The attorney general continued: “Plaintiffs refuse to grapple with those facts, and instead engage in ad hominem attacks on highly respected Fifth Circuit judges. We will continue to fight to defend our laws.”
Act 620 was challenged in the wake of the Supreme Court's 2016 Whole Women’s Health v. Hellerstedt decision.
In that case, the high court struck down a Texas law that required doctors performing abortions to have admitting privileges at a nearby hospital, and abortion clinics to meet the standards for ambulatory surgical centers. In the 5-3 vote, the majority found that the law put an “undue burden” on a women’s right to an abortion, posing a “substantial obstacle” to that right without showing the necessary benefits of its regulations to women’s health.
Considering Louisiana's law in light of Whole Women’s Health v. Hellerstedt, the Fifth Circuit wrote that “the facts in the instant case are remarkably different from those that occasioned the invalidation of the Texas statute in WWH.”
“Here, unlike in Texas, the Act does not impose a substantial burden on a large fraction of women under WWH and other controlling Supreme Court authority. Careful review of the record reveals stark differences between the record before us and that which the Court considered in WWH.”
“The Louisiana Act passes muster even under the stringent requirements of WWH,” wrote Circuit Judge Jerry E. Smith.

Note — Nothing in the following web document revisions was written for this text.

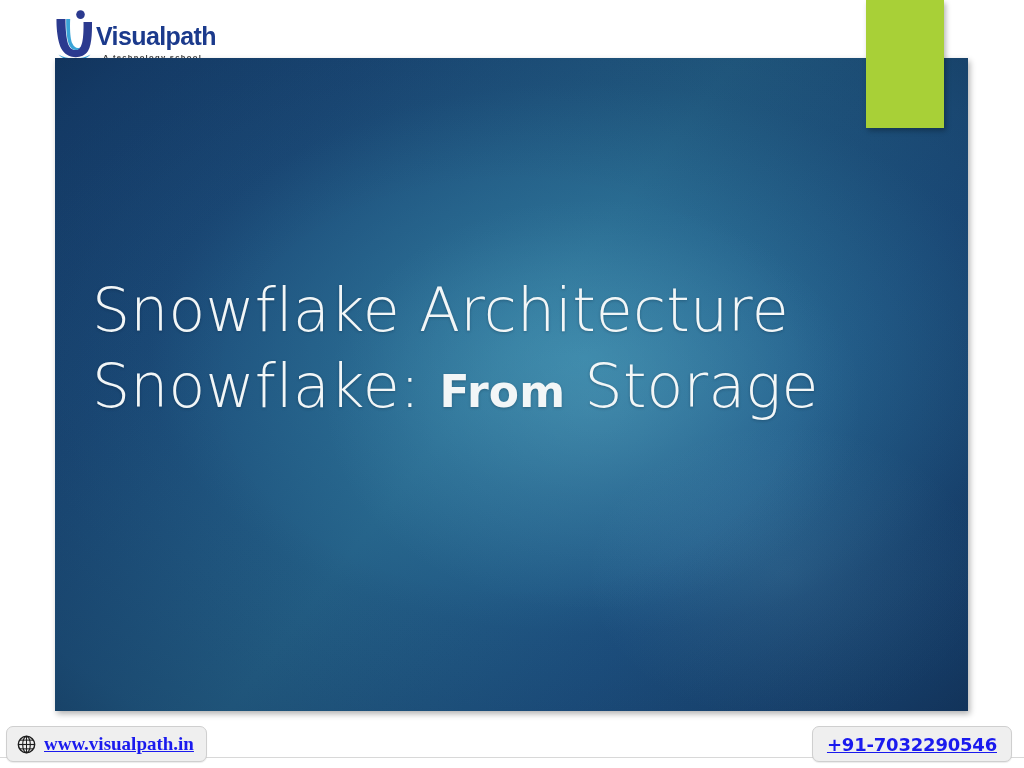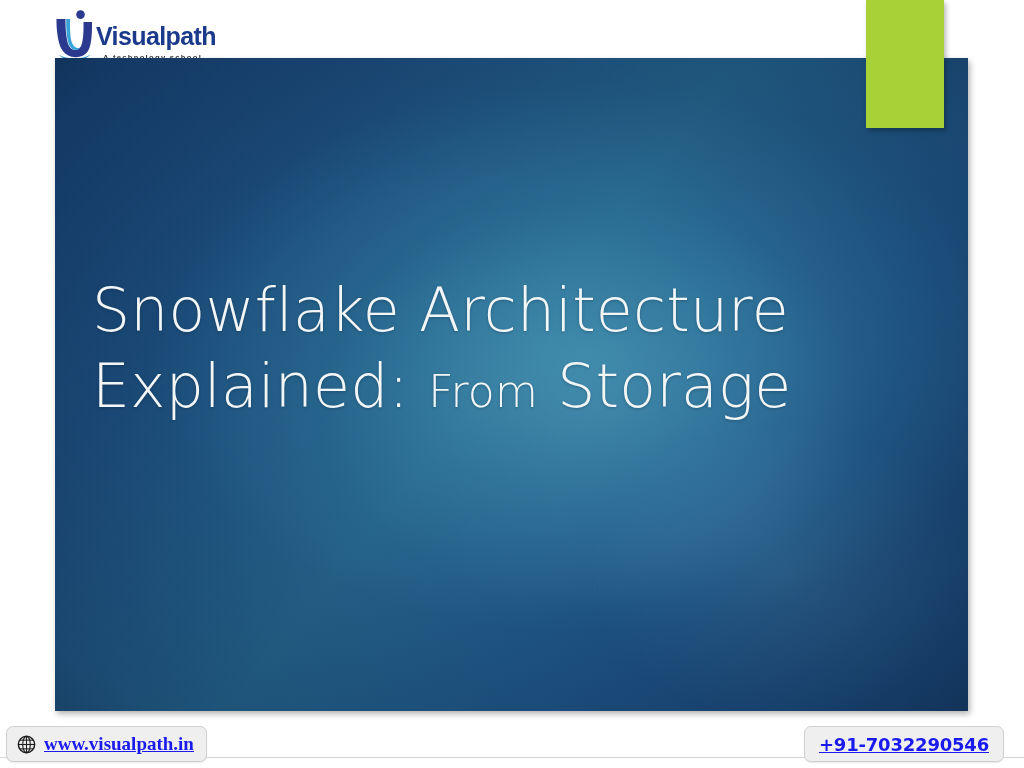--- a/index.html
+++ b/index.html
@@ -226,7 +226,7 @@
 
   <div class="title">
     <div><span>Snowflake Architecture</span></div>
-    <div><span>Explained:</span> <span class="small">From</span> <span>Storage</span></div>
+    <div><span>Snowflake:</span> <span class="small">From</span> <span>Storage</span></div>
   </div>
 
   <div class="footer-rule"></div>

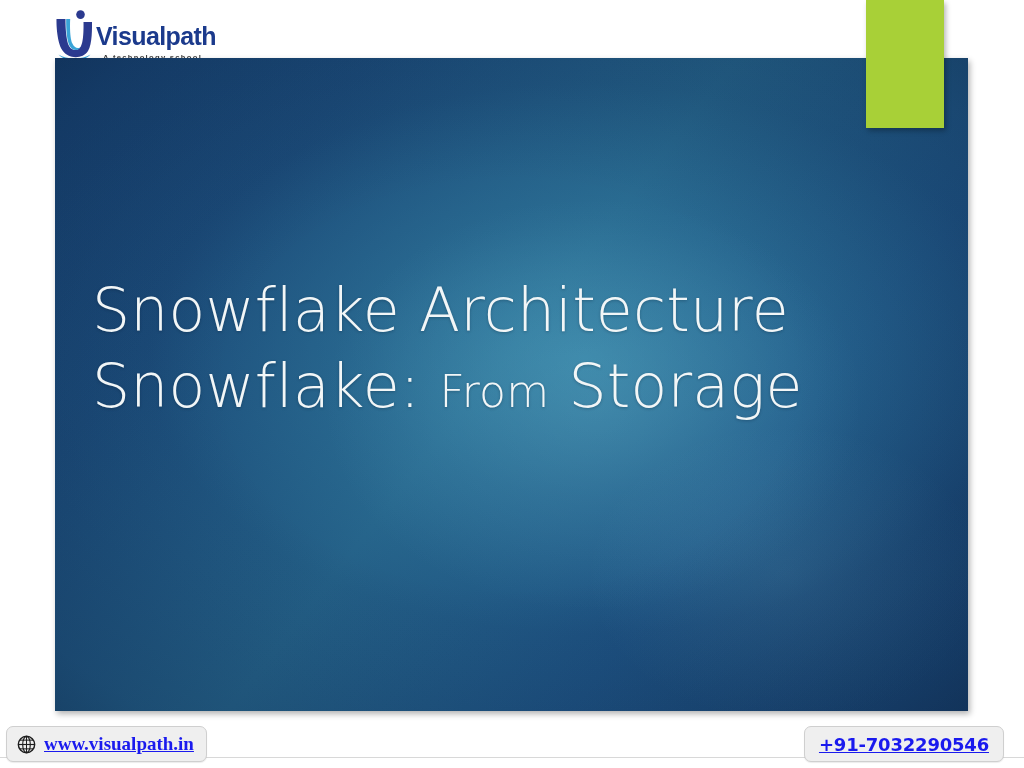--- a/index.html
+++ b/index.html
@@ -138,6 +138,7 @@
   .title .small {
     font-size: 44px;
     letter-spacing: 0.2px;
+    font-weight: bold;
   }
 
   

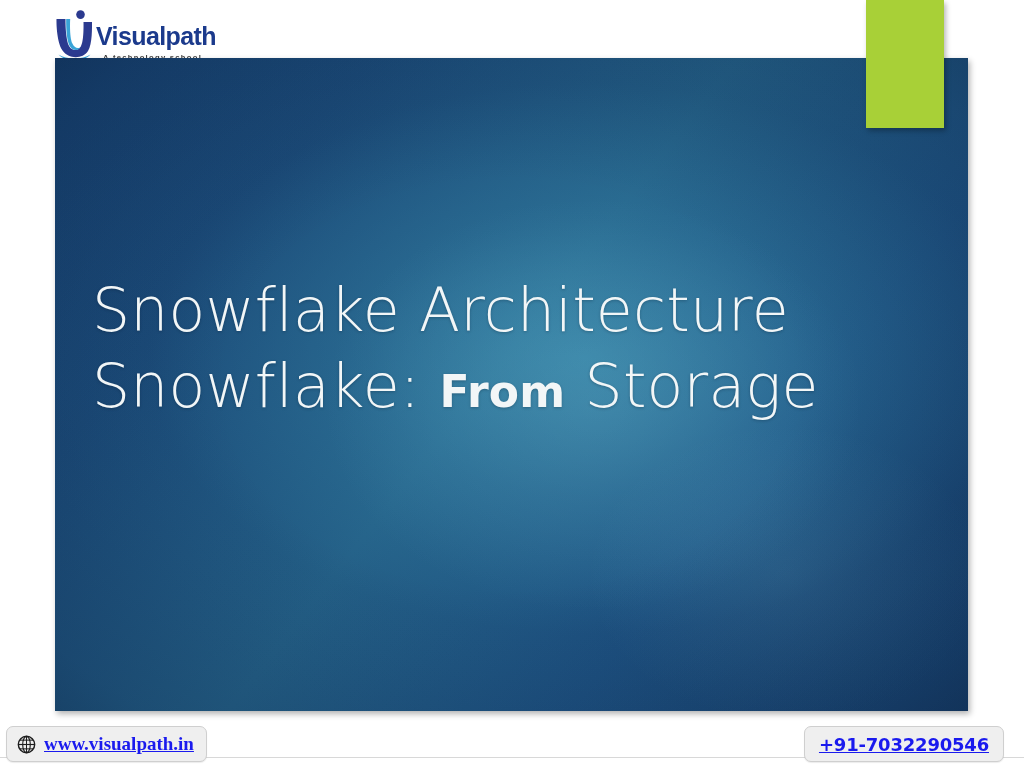--- a/index.html
+++ b/index.html
@@ -169,7 +169,7 @@
     gap: 8px;
   }
   .pill-phone {
-    right: 20px;
+    right: 12px;
     top: 726px;
     height: 36px;
     padding: 8px 14px;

Similarly, the Eighth Circuit Court of Appeals in September ruled that Missouri may enforce its own law mandating that doctors who perform abortions have hospital privileges and that abortion clinics to have the same standards as similar outpatient surgical centers.
The Eighth Circuit also cited the Hellerstedt case, saying that decision analyzed purported benefits of the law at issue related to abortion in Texas, not Missouri, and that it found courts should consider the asserted benefits of a law.
Fifth Circuit Judge James L. Dennis dissented from the court's decision not to rehear the challenge to Act 620, asserting it is “in clear conflict” with the Hellerstedt decision and that “the panel majority’s attempt to distinguish WWH is meritless because it is based on an erroneous and distorted version of the undue burden test required by WWH and Planned Parenthood of Southeastern Pa. v. Casey.”
When the Unsafe Abortion Protection Act was passed in 2014, there were five abortion clinics in Louisiana. By the time the Fifth Circuit upheld the law in September 2018, there were three, in New Orleans, Baton Rouge, and Shreveport.
The day before it declined to rehear the challenge to Act 620, the Fifth Circuit vacated a previous injunction barring Texas from stripping Planned Parenthood affiliates of Medicaid funding.
Circuit Judge Edith Jones affirmed that Texas has the right to exclude a healthcare provider from Medicaid funds, and criticized the Planned Parenthood affiliates’ argument that the Office of Inspector General has insufficient expertise to determine the qualifications of abortion providers.